- Born: 1963 or 1964 (age 61–62) Connecticut, U.S.
- Education: University of Colorado Boulder Northwestern University (MBA)
- Organization(s): Room to Read U-Go

= John Wood (activist) =

American activist (born 1964)

John J. Wood (born ) is an American activist. In 2000, Wood founded the global literacy and education charity Room to Read. In 2021, Wood founded the nonprofit U-Go to fund women's postsecondary education.

==Early life==
John Wood was born in 1963 or 1964. He spent his childhood in Connecticut and Athens, Pennsylvania. He graduated from the Leeds School of Business at the University of Colorado Boulder in 1986 and graduated with a Master of Business Administration from the Kellogg School of Management in 1989. After a "stint" in commercial banking, Wood worked for Microsoft. His last position in 1999 was Greater China director of business development.

==Room to Read==
In 1998, Wood took a vacation from his work at Microsoft to trek through the Himalayas. In Nepal, he found that many primary schools did not have the resources for books. Wood solicited 3,000 books donated from friends and family, and delivered them back to Nepal.

In 2000, Wood founded Room to Read and worked full-time to promote literacy and fund primary education.

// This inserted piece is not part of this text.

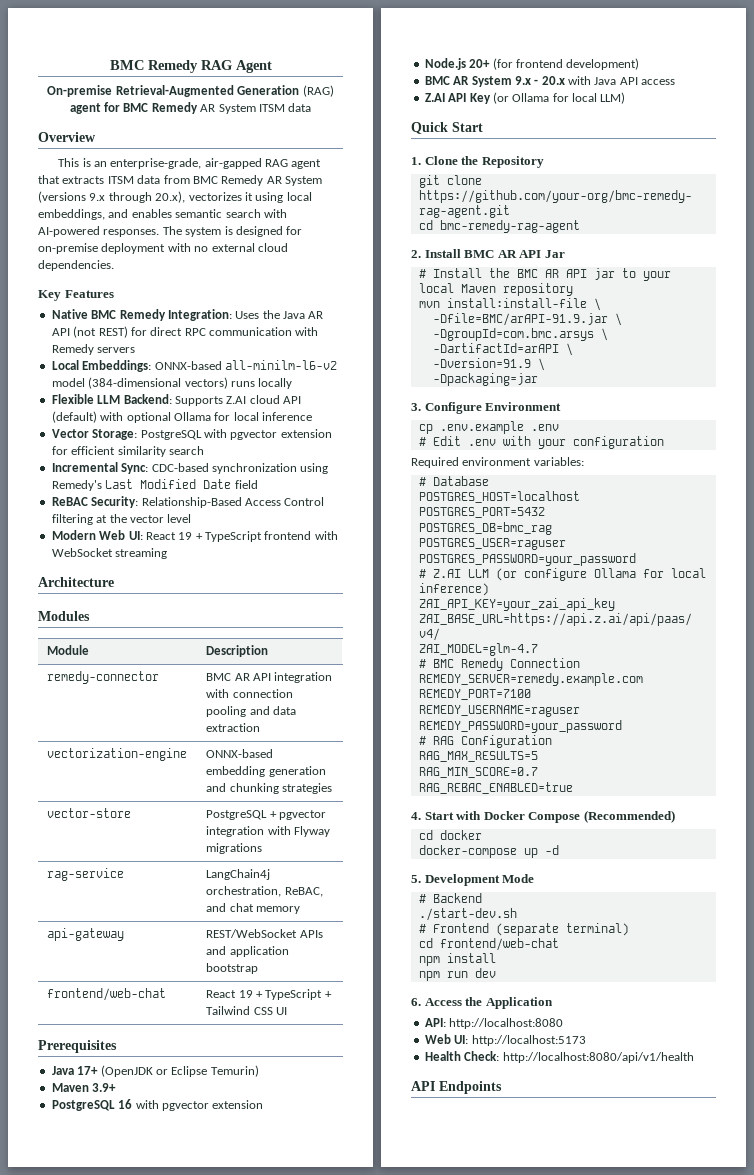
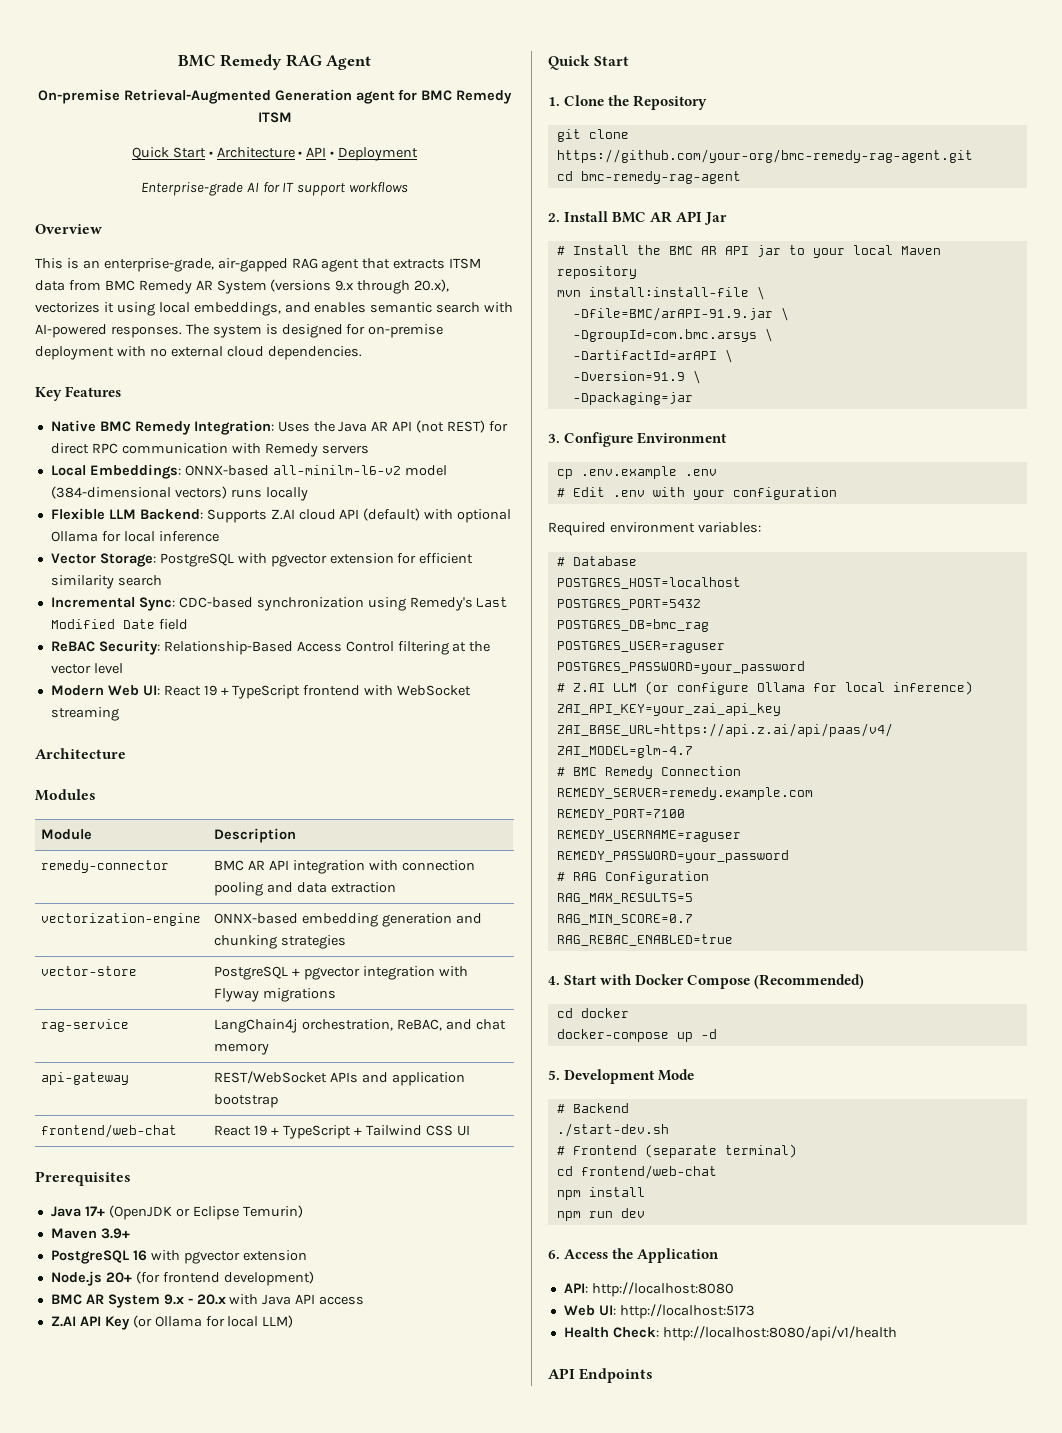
- On-premise Retrieval-Augmented Generation (RAG) agent for BMC Remedy AR System ITSM data
+ On-premise Retrieval-Augmented Generation agent for BMC Remedy ITSM
+ Quick Start • Architecture • API • Deployment
+ Enterprise-grade AI for IT support workflows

Wood published two autobiographies about his work with Room to Read: Leaving Microsoft to Change the World: An Entrepreneur's Odyssey to Educate the World's Children in 2006, and Creating Room to Read: A Story of Hope in the Battle for Global Literacy in 2013.

==U-Go==
In 2021, Wood left Room to Read to found U-Go, a nonprofit dedicated to funding women's postsecondary education in nine low-income countries. According to the organization, U-Go funded scholarships for 5,900 awardees by the end of 2025.

==Published works==
- Leaving Microsoft to Change the World: An Entrepreneur's Odyssey to Educate the World's Children. (HarperCollins, 2006) ISBN 978-0061835520
- Creating Room to Read: A Story of Hope in the Battle for Global Literacy (Viking Penguin, 2013) ISBN 978-1101606124

==Personal life==
In 2010, Wood lived in San Francisco. In 2022, Wood said in an interview that he left Hong Kong after eight years due to the COVID policy and the national security law.